SonicWall Configuration

Log into the web management of your SonicWall device and click VPN, then click “Add…”

General

  • Policy Type: Site to Site
  • Authentication Method: IKE using Preshared Secret
  • Name: Any name you want
  • IPsec Primary Gateway Name or Address: Public IP of your Ubiquiti
  • IPsec Secondary Gateway Name or Address: Blank
  • Shared Secret: mysecretvpnkey1010
  • Confirm Shared Secret: mysecretvpnkey1010
  • Local IKE ID: IP Address – Public IP Of your SonicWall
  • Peer IKE ID: IP Address – Public IP Of your Ubiquiti

SonicWallConfig-General

Network

  • Choose local network form list: Firewalled Subnets
  • Choose destination network from list: Ubiquity LAN Network

SonicWallConfig-Network

Proposals

Ike (Phase 1) Proposal

  • Exchange: Main Mode
  • DH Group: Group 2
  • Encryption: AES-128
  • Authentication: SHA1
  • Lime Time (seconds): 28800

Ike (Phase 2) Proposal

  • Protocol: ESP
  • Encryption: AES-128
  • Authentication: SHA1
  • Uncheck Perfect Forward Secrecy
  • Life Time (seconds): 3600

SonicWallConfig-proposals

Advanced

Leave everything unchecked and set the VPN Policy Bound to dropdown to your WAN interface name
SonicWallConfig-advanced

Troubleshooting

After configuring both devices, I saw that the tunnel came online but was not passing any traffic.
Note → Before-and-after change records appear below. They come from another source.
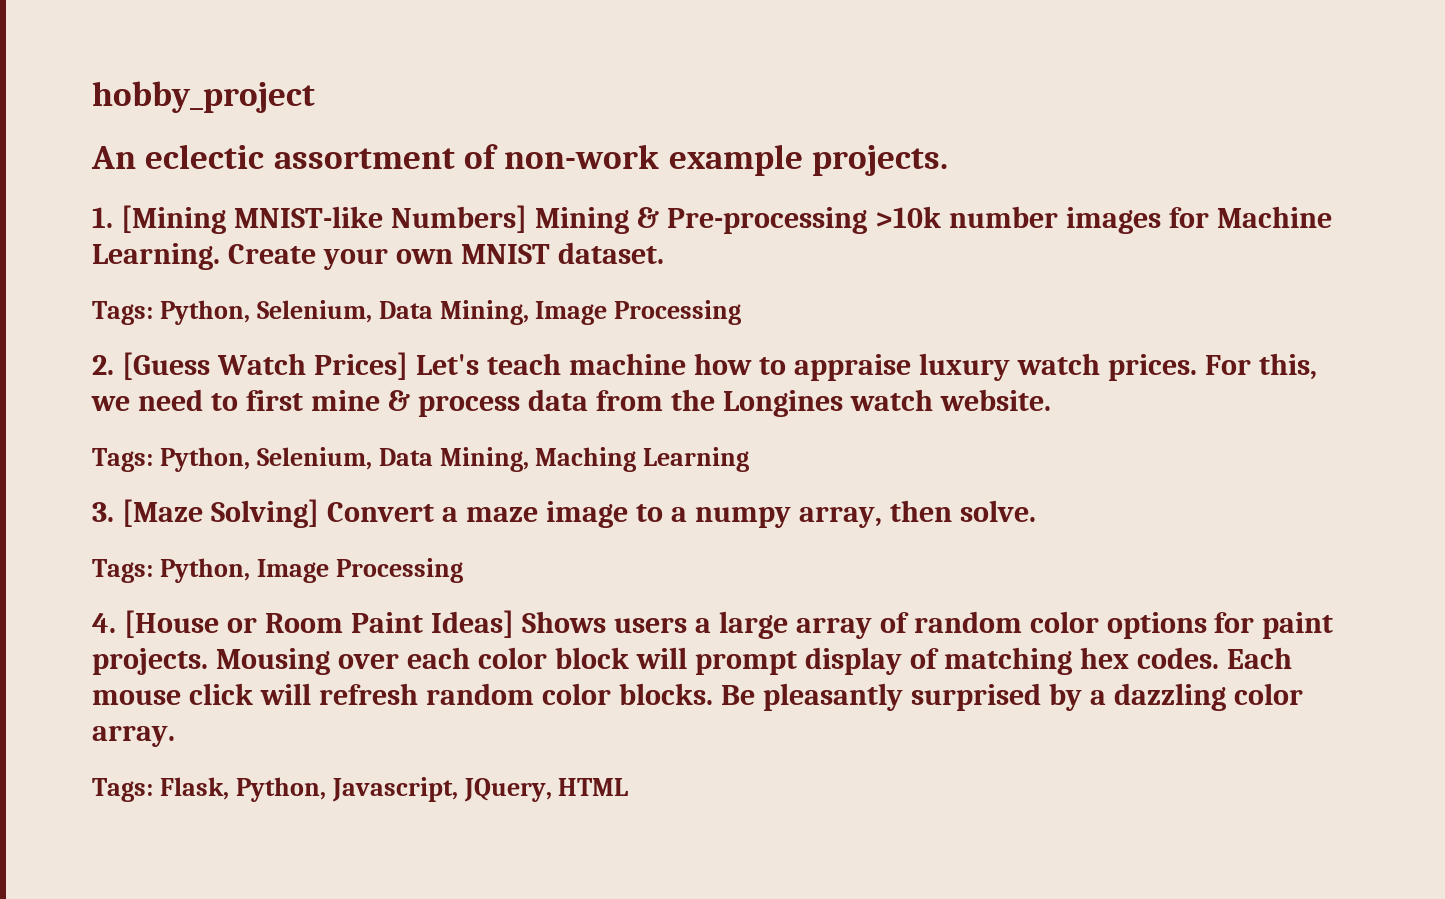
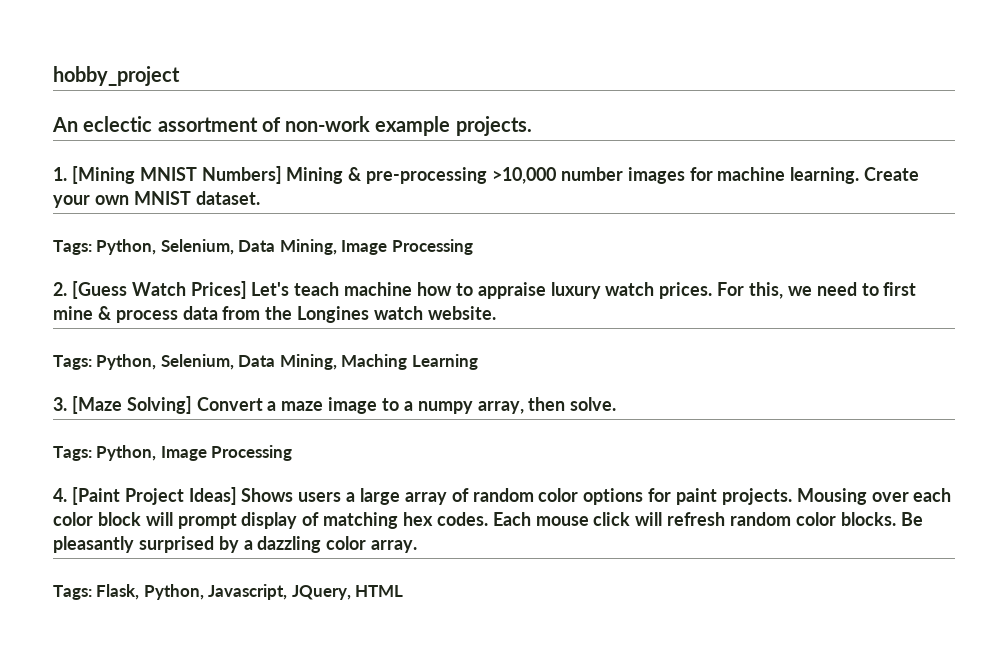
[233,206,383,228] MNIST-like -> [139,167,197,181] MNIST
[666,206,941,234] Pre-processing >10k -> [366,167,557,184] pre-processing >10,000
[1216,206,1332,228] [92,243,220,270] Machine Learning. -> [717,167,860,184] machine learning.
[123,610,423,638] [House or Room Paint -> [71,487,184,505] [Paint Project

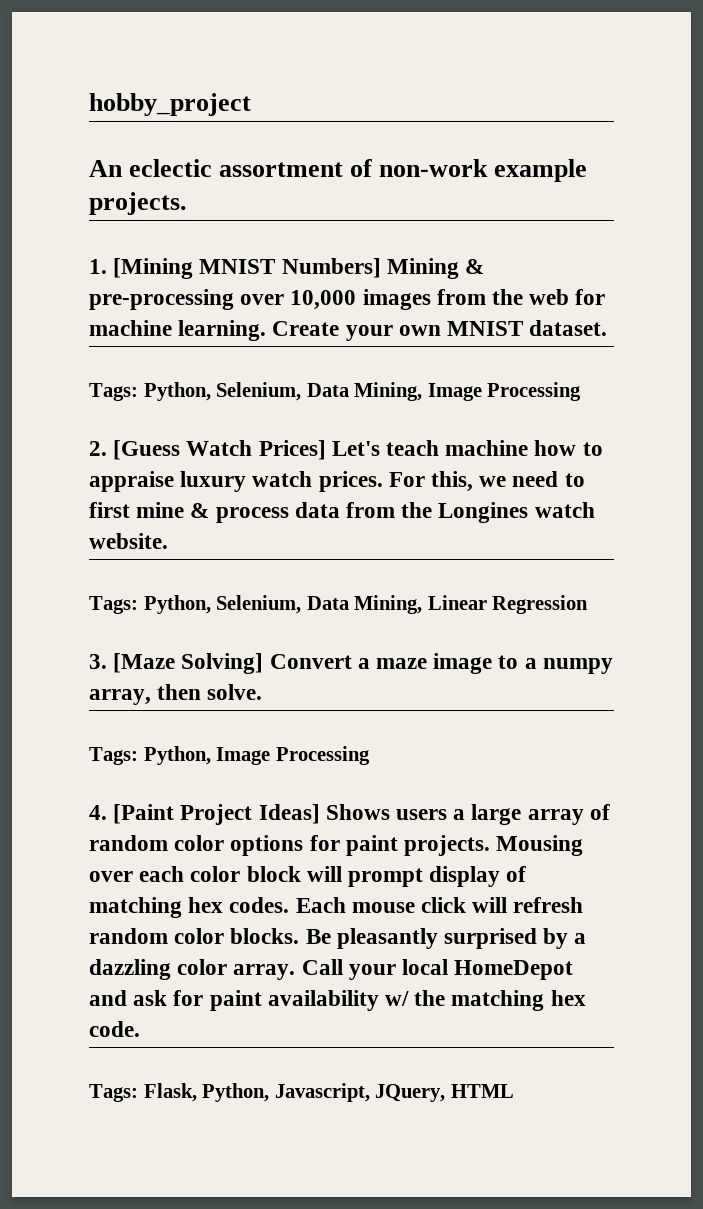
[492,167,685,184] >10,000 number images -> [240,289,570,310] over 10,000 images from the web
[341,354,478,370] Maching Learning -> [427,595,589,614] Linear Regression
(418, 546) none -> [301,959,574,980] [89,990,586,1011] [89,1021,140,1037] Call your local HomeDepot and ask for paint availability w/ the matching hex code.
After hours of playing around, I finally found the setting in the Ubiquiti device.

  1. Log into the Ubiquiti through the web portal (default username is ubnt, default password is ubnt)
  2. Click the “Config Tree” menu item in the top right
  3. In the left menu tree, expand “vpn->ipsec”

The “auto-update” field was blank on my device. After entering 3600 in the field and saving the config, data started to flow.